-- Exercise input --
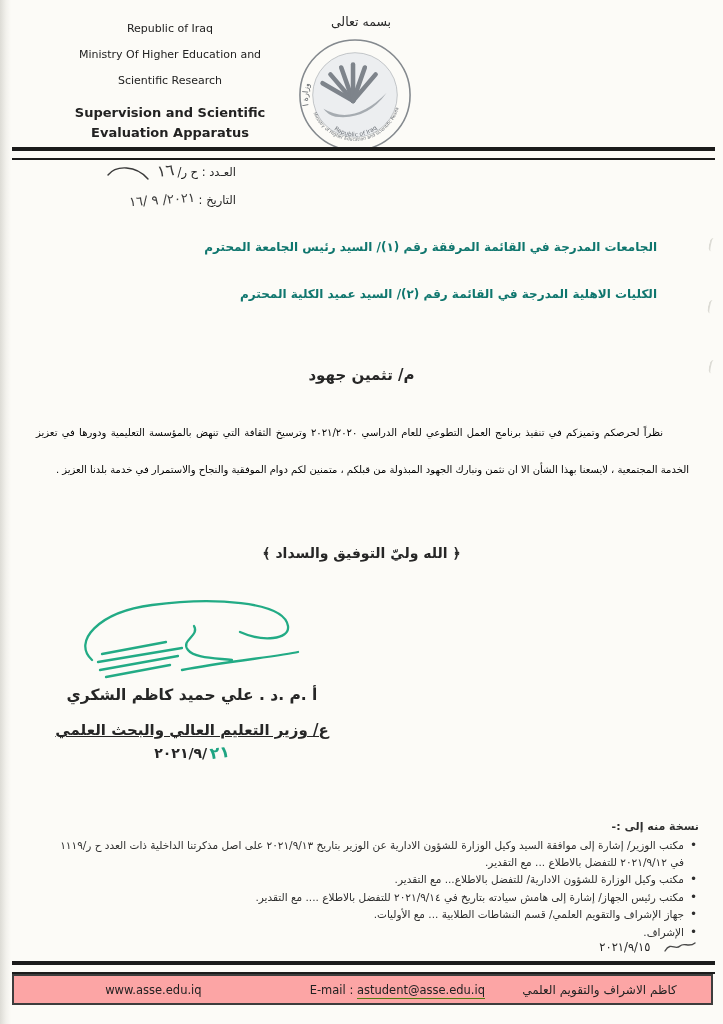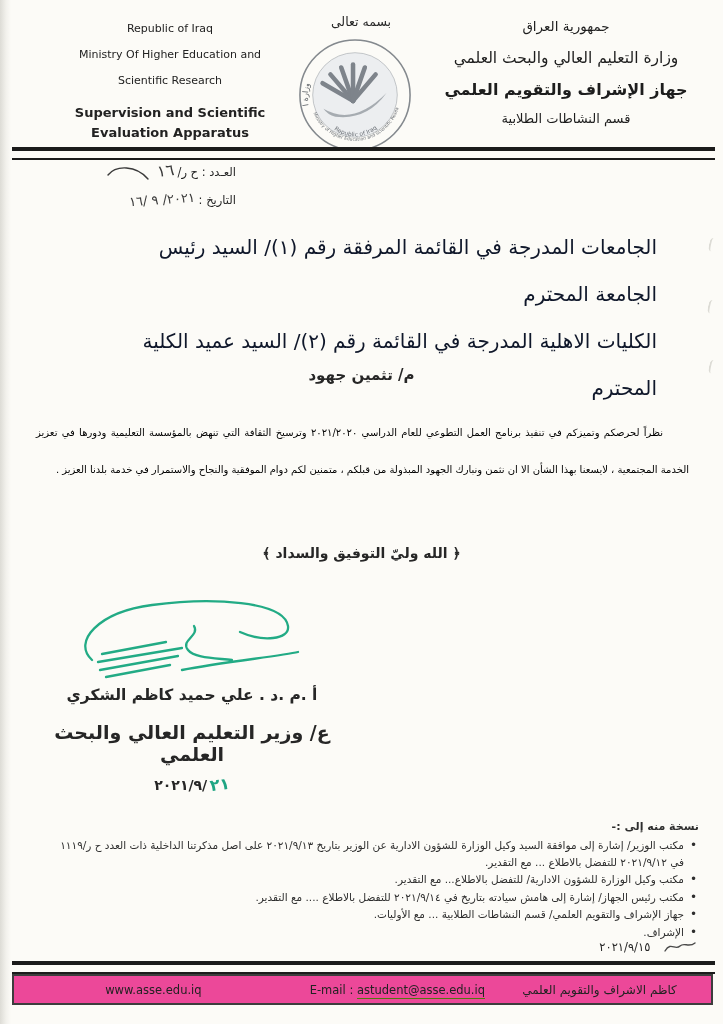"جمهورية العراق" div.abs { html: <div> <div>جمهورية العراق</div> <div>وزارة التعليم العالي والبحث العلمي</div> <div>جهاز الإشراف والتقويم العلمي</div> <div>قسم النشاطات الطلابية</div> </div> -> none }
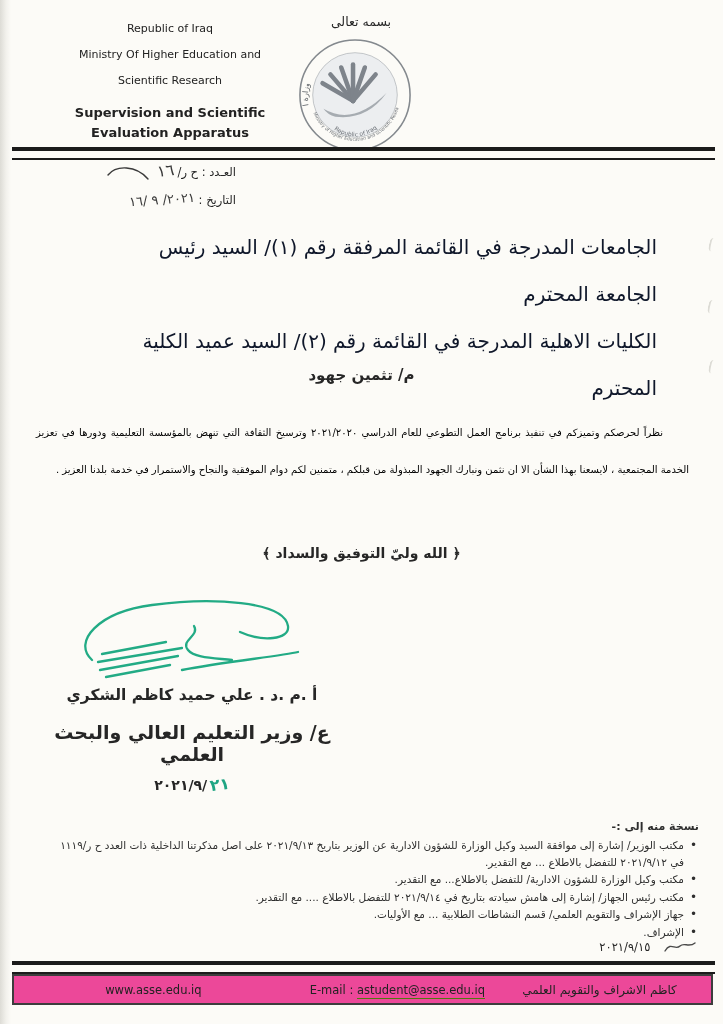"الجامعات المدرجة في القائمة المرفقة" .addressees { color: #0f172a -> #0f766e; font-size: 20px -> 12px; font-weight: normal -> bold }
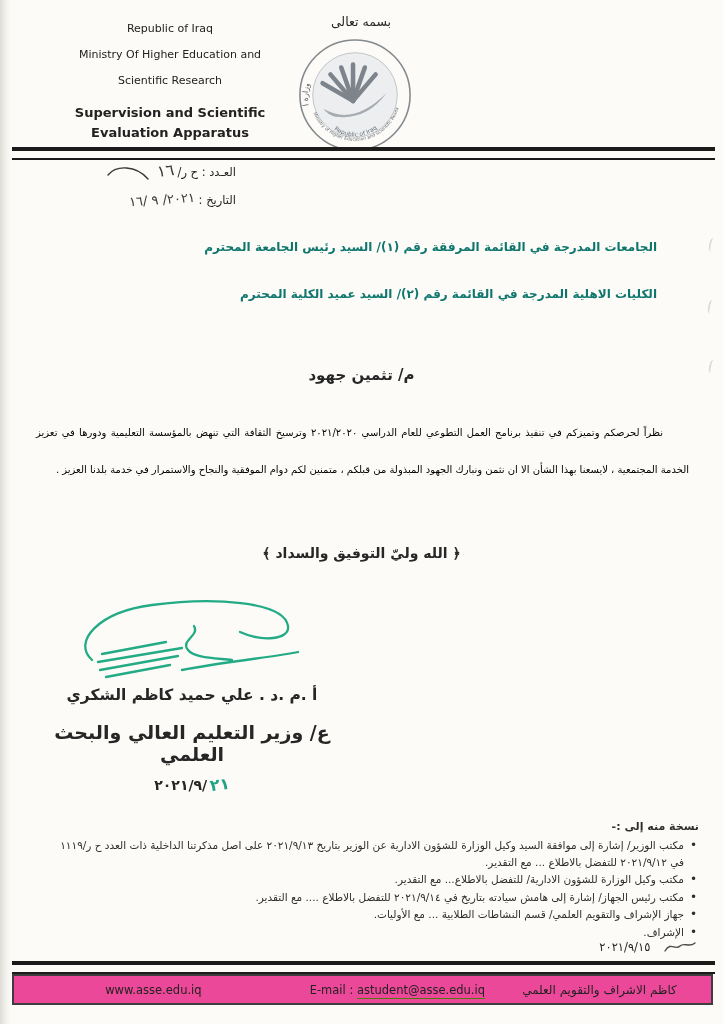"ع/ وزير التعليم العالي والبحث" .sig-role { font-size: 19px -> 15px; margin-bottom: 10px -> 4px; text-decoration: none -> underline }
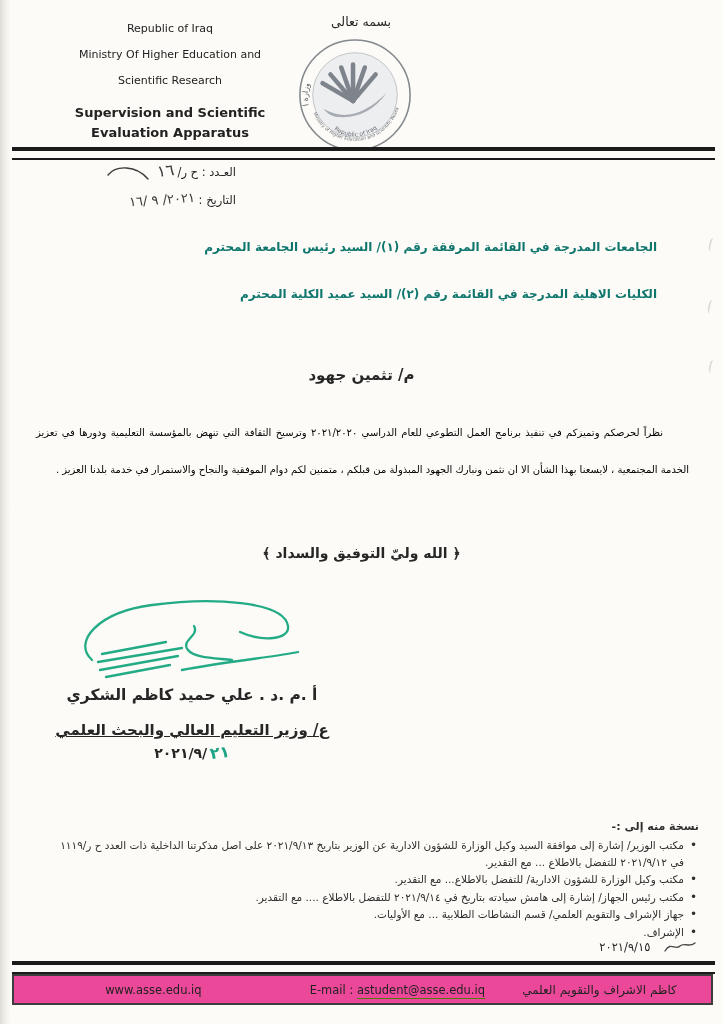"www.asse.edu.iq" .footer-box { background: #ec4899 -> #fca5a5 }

--

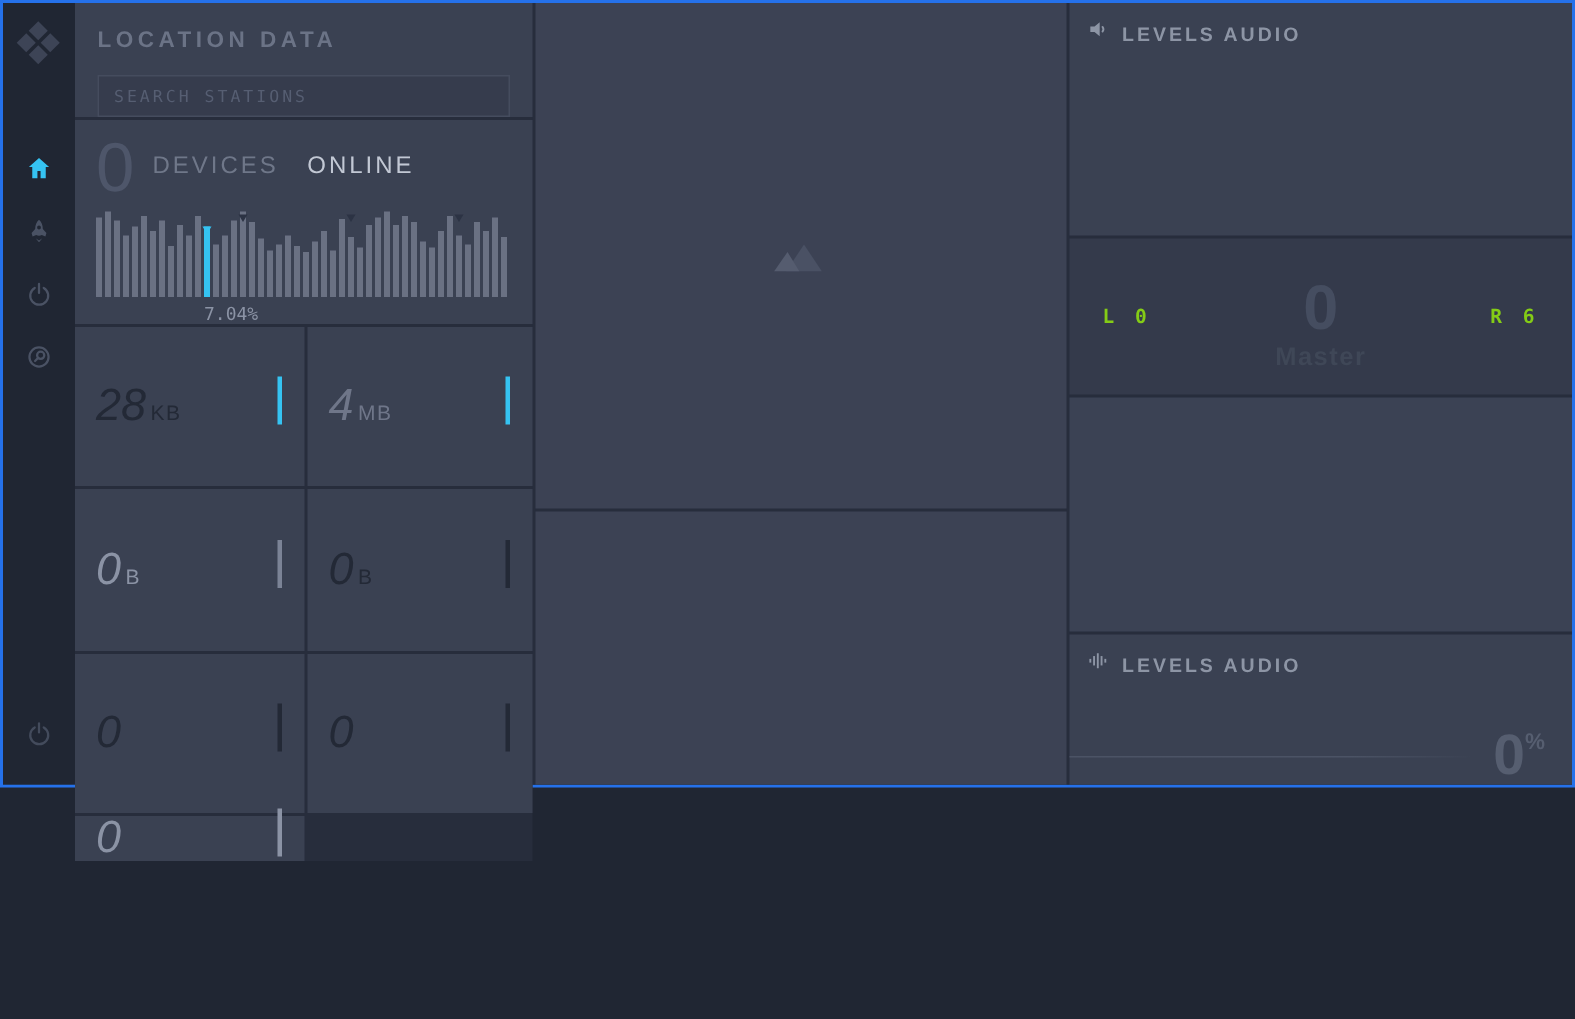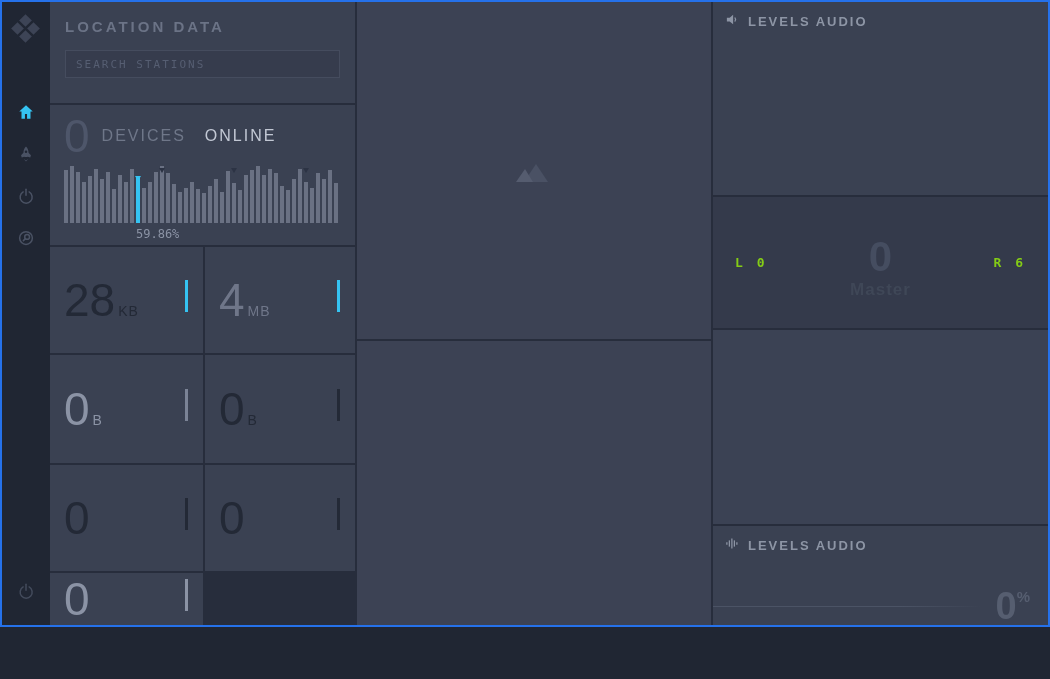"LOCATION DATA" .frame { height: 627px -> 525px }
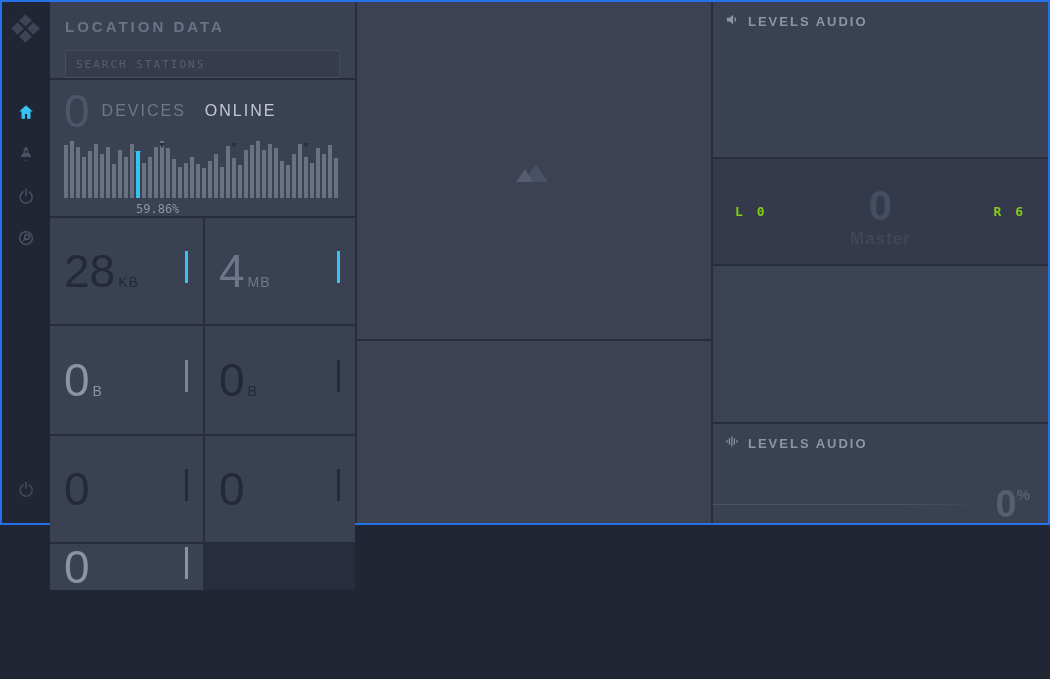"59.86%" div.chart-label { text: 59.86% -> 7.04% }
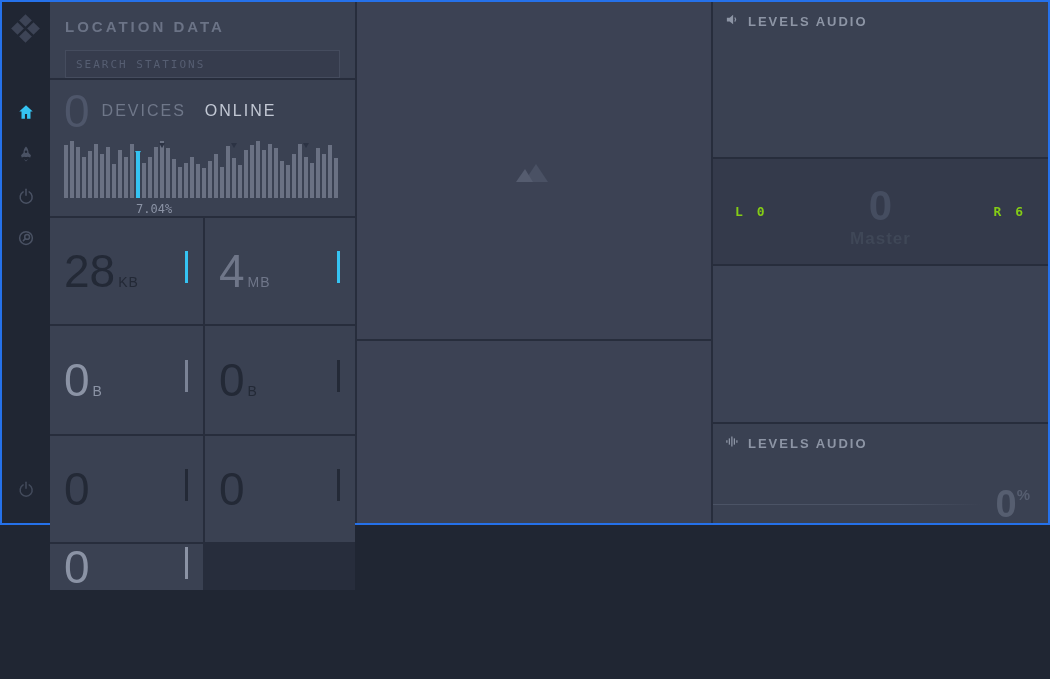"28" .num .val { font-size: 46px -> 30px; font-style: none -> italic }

...

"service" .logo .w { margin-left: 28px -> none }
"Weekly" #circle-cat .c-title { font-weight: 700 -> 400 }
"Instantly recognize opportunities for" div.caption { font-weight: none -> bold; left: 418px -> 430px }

-- Exercise directions --
The output should be exactly the lines above from the line containing "margin-left: 28px ->" to the line containing "font-weight: none ->", inclusive, with no other lines.

-- Response for this exercise --
"service" .logo .w { margin-left: 28px -> none }
"Weekly" #circle-cat .c-title { font-weight: 700 -> 400 }
"Instantly recognize opportunities for" div.caption { font-weight: none -> bold; left: 418px -> 430px }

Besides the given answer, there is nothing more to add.